L’un des meilleurs exemples de ce changement de paradigme est celui du groupe Solvay, au chiffre d’affaires de 10 milliards d’euros. En 2019, l’entreprise a nommé en tant que PDG, la Franco-Marocaine Ilham Kadiri.

Les femmes des minorités visibles primées

Pour inverser la tendance de dirigeants d’entreprises “trop blancs et masculins”, le législateur tente depuis plusieurs années d’inciter les entreprises à la parité. Ainsi, le 20 janvier 2011, la loi Copé-Zimmermann a prévu des quotas de 40% de femmes dans les conseils d’administration et de surveillance. Elle sera ensuite complétée, le 24 décembre 2021, par la loi Rixain pour l’égalité professionnelle qui donne comme échéance 2030 aux entreprises.

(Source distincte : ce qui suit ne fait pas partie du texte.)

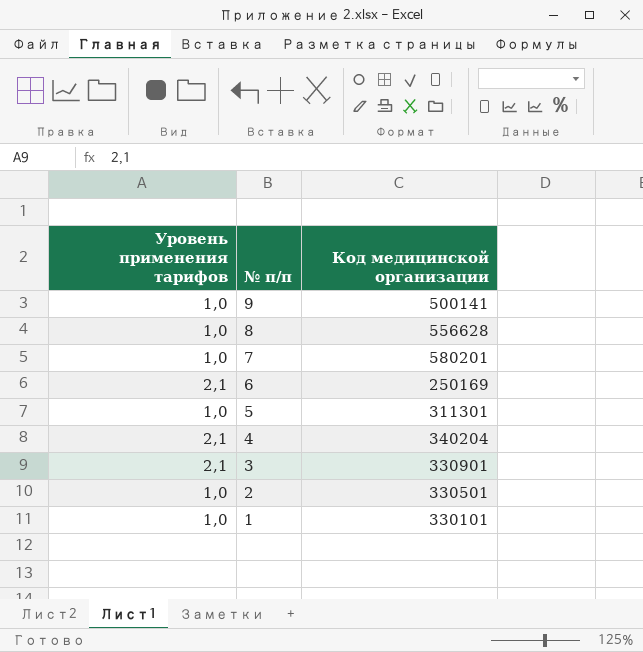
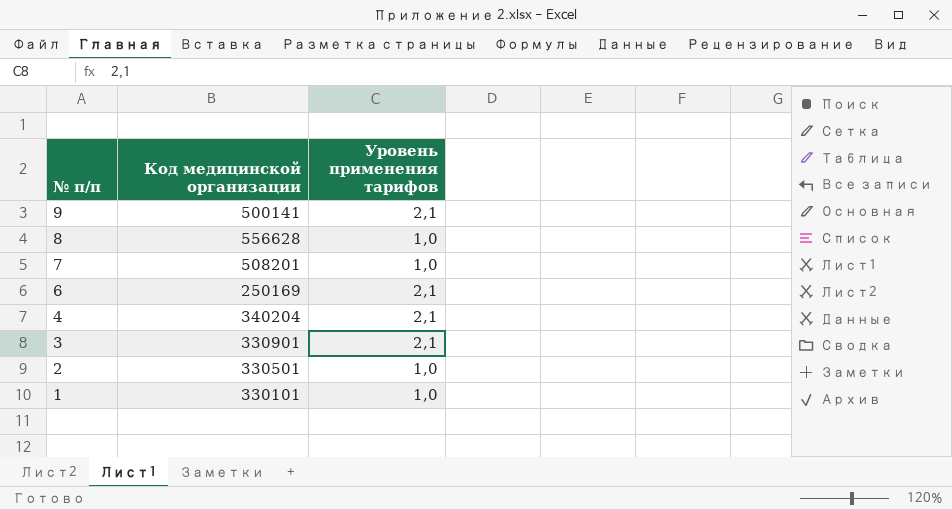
column Уровень применения тарифов | position: 1 -> 3
row 5: 1,0 | 311301 -> none
9 | Уровень применения тарифов: 1,0 -> 2,1
7 | Код медицинской организации: 580201 -> 508201

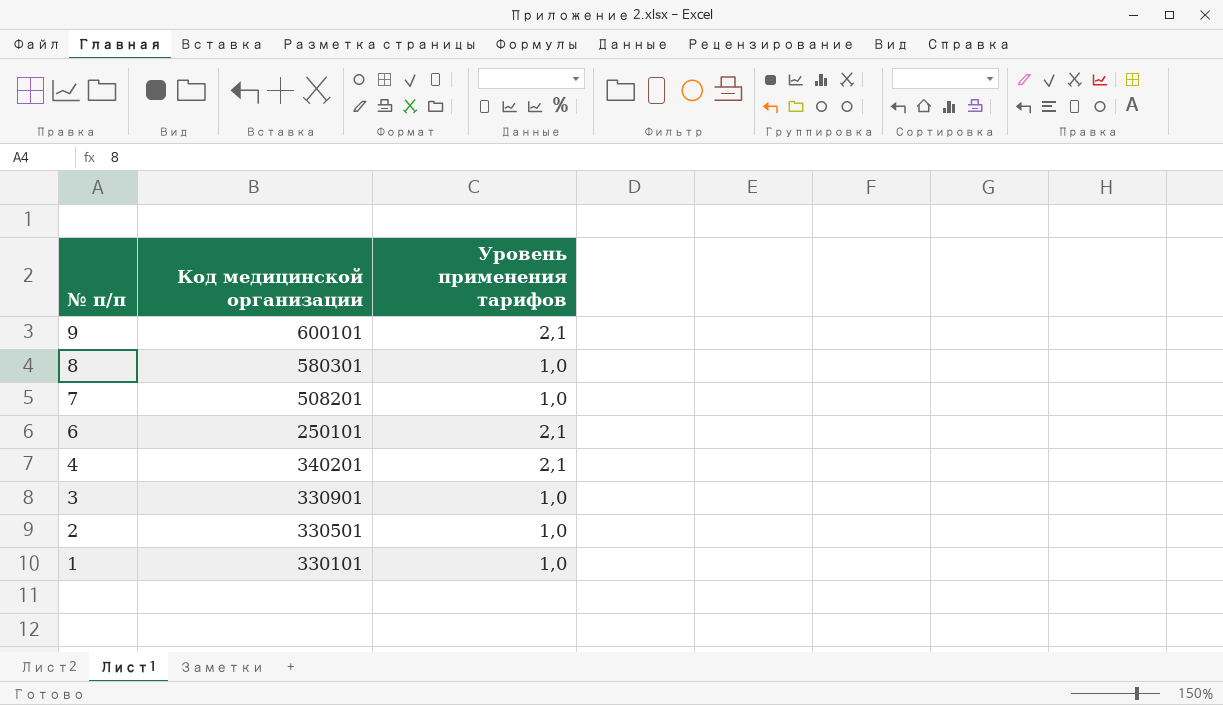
9 | Код медицинской организации: 500141 -> 600101
8 | Код медицинской организации: 556628 -> 580301
6 | Код медицинской организации: 250169 -> 250101
4 | Код медицинской организации: 340204 -> 340201
3 | Уровень применения тарифов: 2,1 -> 1,0

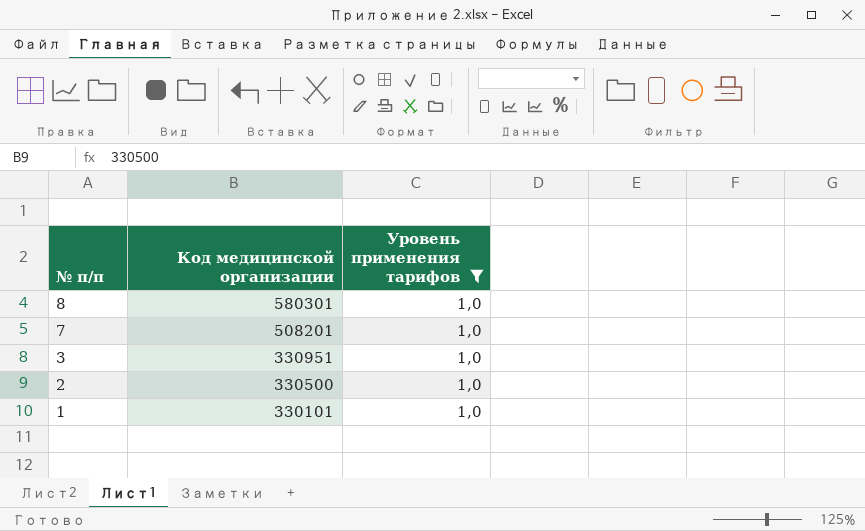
filter: none -> Уровень применения тарифов = 1,0
3 | Код медицинской организации: 330901 -> 330951
2 | Код медицинской организации: 330501 -> 330500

Les femmes des minorités visibles ont pu ainsi bénéficier de cette approche de mixité. Ainsi, les profils féminins des minorités visibles grimpent à 34% contre 23% de femmes en moyenne dans les Comex. “Nous ne sommes pas forcément pour les quotas car nous pensons que cela ne suffira pas à transformer le problème, indique Mariam Khattab. En revanche, il faut se fixer des objectifs comme pour la question des femmes. L’Etat doit penser à un cadre normatif et inciter les entreprises à plus de transparence sur le côté ethnoculturel.”

« L’Etat doit faire mieux »

Pour Mozaïk RH et Me and You too, il convient pour les entreprises d’adopter une stratégie diversité et inclusion. En passant par des profils diversifiés, dégotés par des chasseurs de têtes, mais aussi la promotion en interne. Avec des outils pour mesurer la mixité ethnoculturelle, l’Etat devrait aussi impulser des actions plus importantes. Pour cela, il faudra développer de façon encore plus proactive, une politique volontariste pour la diversité.

“L’Etat doit faire mieux, indique la directrice générale de la société de conseil. C’est un mauvais élève. Cela devrait interpeller les pouvoirs publics sur la méritocratie et notre modèle républicain. Quand l’Etat discute de la gouvernance de ces entreprises, elle doit assumer de donner l’exemple.”